Queste promesse hanno creato enormi aspettative al Messia. Gli Israeliti si aspettavano una potente Salvatore, un re, un condottiero che li avrebbe liberati e protetti dai Romani e invece si ritrovarono un bambino umile e indifeso. Forse anche noi a volte siamo delusi, perché ci saremmo aspettati di più da Gesù. Che ci liberasse subito dai nostri problemi, da ogni malattia o dalle difficoltà. Che ci facesse giustizia o che ci facesse soffrire di meno.

Ma quando Gesù è nato, la sua missione principale era di salvare il mondo e non di giudicarlo o di regnare su di esso. Gesù vuole essere il re della tua vita, vuole liberarti dal peccato, da false aspettative verso te stesso e le altre persone attorno a te, è venuto per mostrarti la verità su chi tu sei e su chi Dio vuole che diventi.

Un giorno il bambino indifeso, che è diventato l’umile agnello di Dio che si è sacrificato per noi, tornerà come Re dei Re e come Signore dei Signori per regnare con giustizia e amore, per giudicare il mondo e per retribuire ciascuno secondo le sue opere.

Il Dio con noi

Nel frattempo però, vale una delle più importanti promesse sulla nascita del Messia e l’ultima che guarderemo oggi. La troviamo nel libro del profeta Isaia.

Perciò il Signore stesso vi darà un segno: Ecco, la giovane concepirà, partorirà un figlio, e lo chiamerà Emmanuele. (Isaia 7:14)

Questo passaggio fu citato dall’angelo che apparve a Giuseppe in sogno per dirgli di non temere a prendere Maria come sua moglie. Giuseppe fece come l’angelo gli ordinò, eppure chiamò suo figlio Gesù e non Emmanuele, come mai?

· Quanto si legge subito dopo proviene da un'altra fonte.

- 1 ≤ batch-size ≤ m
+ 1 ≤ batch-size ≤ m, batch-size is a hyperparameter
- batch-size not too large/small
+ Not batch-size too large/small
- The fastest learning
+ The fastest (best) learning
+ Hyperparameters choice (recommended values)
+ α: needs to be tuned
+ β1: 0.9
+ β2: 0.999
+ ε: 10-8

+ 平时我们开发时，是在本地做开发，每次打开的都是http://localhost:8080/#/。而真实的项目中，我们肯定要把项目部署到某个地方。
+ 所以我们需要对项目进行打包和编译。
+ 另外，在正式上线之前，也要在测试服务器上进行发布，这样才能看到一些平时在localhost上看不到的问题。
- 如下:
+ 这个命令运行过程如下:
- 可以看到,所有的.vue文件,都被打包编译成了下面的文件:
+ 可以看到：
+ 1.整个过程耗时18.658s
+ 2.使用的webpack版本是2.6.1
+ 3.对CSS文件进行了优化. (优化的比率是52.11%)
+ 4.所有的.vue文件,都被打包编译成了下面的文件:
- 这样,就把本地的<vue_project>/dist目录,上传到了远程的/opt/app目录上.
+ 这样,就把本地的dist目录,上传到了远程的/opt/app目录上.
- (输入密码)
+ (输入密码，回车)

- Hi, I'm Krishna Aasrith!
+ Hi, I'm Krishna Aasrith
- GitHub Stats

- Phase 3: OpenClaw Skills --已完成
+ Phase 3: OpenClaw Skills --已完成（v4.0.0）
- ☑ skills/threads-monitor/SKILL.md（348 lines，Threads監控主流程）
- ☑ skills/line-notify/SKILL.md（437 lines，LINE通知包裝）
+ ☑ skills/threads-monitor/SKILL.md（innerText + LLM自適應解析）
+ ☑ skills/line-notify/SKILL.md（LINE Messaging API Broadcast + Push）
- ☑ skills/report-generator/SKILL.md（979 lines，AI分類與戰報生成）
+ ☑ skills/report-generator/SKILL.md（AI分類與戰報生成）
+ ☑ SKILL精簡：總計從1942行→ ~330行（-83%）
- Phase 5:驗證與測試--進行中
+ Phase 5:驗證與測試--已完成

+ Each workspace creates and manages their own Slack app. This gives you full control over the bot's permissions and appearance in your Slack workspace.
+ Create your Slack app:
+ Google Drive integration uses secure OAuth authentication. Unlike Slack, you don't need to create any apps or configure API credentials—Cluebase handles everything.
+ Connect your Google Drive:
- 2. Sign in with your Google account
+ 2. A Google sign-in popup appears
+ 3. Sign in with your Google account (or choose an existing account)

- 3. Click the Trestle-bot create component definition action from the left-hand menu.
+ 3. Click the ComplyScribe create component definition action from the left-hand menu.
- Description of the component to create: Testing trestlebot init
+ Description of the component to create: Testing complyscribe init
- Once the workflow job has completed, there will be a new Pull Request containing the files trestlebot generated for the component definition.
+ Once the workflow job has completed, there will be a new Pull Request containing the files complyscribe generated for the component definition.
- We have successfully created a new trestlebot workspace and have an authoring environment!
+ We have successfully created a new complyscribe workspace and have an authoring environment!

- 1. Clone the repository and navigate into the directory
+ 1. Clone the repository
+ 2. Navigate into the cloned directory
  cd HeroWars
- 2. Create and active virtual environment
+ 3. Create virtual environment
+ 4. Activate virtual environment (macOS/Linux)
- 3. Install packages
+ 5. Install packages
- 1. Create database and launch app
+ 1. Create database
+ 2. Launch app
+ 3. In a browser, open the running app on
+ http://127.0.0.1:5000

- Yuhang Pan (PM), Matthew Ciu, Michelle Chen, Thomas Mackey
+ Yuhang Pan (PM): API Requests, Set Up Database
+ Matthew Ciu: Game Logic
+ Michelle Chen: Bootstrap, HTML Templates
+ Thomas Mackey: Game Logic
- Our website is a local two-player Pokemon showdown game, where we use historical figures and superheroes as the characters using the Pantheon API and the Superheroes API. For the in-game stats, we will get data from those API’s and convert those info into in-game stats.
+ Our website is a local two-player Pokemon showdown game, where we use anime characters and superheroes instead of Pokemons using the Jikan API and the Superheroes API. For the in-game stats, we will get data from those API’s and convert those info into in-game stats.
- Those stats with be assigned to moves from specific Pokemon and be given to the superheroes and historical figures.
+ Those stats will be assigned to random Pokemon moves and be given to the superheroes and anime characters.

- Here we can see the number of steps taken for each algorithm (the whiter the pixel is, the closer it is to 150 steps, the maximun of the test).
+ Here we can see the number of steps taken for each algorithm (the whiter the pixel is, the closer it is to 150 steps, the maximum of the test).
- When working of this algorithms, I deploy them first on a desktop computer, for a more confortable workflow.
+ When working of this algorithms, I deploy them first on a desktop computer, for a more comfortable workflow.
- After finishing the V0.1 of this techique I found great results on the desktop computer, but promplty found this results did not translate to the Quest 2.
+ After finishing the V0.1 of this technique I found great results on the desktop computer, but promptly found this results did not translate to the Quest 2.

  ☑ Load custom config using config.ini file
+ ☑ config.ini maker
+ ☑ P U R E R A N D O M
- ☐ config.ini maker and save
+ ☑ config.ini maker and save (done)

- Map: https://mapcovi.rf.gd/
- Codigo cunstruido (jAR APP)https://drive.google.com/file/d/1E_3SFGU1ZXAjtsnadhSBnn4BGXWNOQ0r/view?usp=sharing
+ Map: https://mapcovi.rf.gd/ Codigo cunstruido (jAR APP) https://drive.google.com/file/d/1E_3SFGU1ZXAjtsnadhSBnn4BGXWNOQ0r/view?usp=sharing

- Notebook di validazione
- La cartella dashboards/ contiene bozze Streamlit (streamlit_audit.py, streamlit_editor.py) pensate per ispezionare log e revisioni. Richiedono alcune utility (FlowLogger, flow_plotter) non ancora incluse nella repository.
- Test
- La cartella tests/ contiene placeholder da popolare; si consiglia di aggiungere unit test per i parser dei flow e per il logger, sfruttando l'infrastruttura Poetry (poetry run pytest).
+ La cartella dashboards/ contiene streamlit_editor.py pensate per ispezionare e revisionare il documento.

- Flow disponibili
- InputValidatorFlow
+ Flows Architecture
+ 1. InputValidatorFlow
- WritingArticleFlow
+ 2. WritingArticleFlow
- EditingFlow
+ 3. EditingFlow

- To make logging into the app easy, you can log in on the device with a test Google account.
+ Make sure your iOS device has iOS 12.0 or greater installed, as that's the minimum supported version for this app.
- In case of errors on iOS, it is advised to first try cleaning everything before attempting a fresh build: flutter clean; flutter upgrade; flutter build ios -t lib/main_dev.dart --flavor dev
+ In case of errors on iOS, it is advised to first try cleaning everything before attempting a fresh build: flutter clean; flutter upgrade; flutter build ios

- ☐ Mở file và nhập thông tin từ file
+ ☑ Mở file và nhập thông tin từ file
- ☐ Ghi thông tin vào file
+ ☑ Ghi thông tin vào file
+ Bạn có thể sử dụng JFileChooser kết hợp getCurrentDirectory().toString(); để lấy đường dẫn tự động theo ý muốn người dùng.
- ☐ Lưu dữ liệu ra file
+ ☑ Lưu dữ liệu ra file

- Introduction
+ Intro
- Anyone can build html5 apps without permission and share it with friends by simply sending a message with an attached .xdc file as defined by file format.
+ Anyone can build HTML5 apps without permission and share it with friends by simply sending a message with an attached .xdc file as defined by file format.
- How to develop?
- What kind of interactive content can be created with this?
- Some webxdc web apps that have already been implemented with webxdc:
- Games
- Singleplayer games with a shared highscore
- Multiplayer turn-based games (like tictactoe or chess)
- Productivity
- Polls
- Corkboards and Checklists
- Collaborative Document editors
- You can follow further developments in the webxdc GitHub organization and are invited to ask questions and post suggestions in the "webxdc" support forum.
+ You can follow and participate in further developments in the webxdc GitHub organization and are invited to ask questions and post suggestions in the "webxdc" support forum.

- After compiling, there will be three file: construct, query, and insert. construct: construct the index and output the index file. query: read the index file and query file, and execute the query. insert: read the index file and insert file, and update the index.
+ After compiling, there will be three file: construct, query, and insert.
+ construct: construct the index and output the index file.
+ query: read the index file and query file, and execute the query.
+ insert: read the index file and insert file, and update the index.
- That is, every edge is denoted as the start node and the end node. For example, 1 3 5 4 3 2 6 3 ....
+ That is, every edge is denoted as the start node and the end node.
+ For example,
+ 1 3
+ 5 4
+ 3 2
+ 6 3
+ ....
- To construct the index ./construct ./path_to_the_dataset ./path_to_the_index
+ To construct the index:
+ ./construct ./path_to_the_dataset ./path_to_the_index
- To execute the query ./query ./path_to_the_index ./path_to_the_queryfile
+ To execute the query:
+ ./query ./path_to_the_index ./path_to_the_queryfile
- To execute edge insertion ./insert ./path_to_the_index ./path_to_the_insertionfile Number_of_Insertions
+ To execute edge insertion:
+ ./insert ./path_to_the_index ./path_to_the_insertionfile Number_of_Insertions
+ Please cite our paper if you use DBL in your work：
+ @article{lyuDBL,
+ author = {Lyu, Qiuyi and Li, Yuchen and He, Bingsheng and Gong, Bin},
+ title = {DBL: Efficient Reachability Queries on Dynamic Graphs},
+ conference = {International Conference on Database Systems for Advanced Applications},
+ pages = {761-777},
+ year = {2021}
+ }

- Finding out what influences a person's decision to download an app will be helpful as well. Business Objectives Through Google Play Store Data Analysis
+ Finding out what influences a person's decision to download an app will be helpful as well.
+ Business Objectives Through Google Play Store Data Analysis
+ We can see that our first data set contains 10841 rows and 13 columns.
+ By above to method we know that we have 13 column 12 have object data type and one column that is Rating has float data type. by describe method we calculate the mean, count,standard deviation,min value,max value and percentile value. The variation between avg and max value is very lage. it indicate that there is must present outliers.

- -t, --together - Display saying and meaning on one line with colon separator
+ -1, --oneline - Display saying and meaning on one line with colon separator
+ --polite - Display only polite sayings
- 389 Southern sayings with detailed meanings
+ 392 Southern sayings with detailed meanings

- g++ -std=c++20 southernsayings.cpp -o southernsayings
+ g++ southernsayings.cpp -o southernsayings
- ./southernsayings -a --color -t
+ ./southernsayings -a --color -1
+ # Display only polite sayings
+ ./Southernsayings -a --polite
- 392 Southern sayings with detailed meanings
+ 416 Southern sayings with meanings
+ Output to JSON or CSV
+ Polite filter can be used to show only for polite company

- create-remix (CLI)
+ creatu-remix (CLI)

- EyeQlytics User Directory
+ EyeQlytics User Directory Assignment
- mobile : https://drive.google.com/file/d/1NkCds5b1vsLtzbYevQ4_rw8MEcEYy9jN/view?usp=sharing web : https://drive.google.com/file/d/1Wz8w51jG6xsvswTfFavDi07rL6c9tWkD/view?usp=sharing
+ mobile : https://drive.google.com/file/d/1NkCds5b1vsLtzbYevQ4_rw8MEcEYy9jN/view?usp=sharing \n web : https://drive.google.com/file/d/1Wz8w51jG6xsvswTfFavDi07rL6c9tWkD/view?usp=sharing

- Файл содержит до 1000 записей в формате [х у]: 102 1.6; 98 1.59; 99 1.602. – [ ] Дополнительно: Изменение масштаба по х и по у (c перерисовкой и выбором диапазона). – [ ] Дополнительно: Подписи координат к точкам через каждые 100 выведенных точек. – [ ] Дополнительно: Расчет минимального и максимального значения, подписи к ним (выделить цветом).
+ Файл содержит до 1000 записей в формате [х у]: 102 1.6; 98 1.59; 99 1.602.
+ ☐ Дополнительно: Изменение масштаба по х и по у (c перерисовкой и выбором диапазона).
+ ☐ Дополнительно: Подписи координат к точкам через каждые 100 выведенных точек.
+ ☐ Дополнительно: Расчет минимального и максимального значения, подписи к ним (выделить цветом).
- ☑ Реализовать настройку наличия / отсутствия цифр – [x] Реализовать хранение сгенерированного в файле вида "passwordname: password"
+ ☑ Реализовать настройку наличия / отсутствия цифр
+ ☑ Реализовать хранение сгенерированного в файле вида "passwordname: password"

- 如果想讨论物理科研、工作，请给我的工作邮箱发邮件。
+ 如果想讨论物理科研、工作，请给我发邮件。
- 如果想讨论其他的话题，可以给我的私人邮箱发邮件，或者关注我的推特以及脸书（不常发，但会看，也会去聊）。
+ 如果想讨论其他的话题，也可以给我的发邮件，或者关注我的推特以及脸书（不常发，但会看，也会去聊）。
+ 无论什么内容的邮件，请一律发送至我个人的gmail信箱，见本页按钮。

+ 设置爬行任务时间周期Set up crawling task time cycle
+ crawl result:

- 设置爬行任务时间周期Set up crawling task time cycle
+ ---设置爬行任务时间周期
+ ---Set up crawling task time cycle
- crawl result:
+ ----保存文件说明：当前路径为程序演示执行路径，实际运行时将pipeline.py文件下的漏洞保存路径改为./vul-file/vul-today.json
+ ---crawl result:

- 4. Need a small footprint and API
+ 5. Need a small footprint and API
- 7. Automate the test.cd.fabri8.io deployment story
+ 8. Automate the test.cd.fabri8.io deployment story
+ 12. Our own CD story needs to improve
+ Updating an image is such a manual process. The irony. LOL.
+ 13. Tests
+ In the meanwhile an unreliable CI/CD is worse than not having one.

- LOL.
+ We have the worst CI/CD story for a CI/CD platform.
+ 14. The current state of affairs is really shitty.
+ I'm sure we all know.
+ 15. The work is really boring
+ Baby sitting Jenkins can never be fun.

In realtà Emmanuele non è mai stato pensato come nome da dare a Gesù, perché si tratta di un titolo o una descrizione di ciò che questo bambino sarebbe stato: Dio che è divenuto uomo per stare con noi! Emmanuele tradotto significa infatti “Dio con noi”. Gesù venne sulla terra in modo umile per essere umano come noi.

Chi di noi non desidera sentirsi dire: “Io sono qui con te, per te. Sempre e in ogni momento. Non ti volterò mai le spalle, non ti condannerò e non ti punirò, il mio amore è incondizionato. Continuerò ad amarti anche se sbaglierai, anche quando ti sentirai indegno”.

Nemmeno le persone che più ci stanno vicine possono dire qualcosa del genere. Ma Dio lo fa. Gesù ha portato la luce nelle tenebre della nostra quotidianità, benedizione per le nostre famiglie, ha stretto con noi un patto eterno, raccoglie nella sua famiglia persone da tutto il mondo, regna come Re dei Re nella nostra vita ed è l’Emmanuele, il Dio con noi!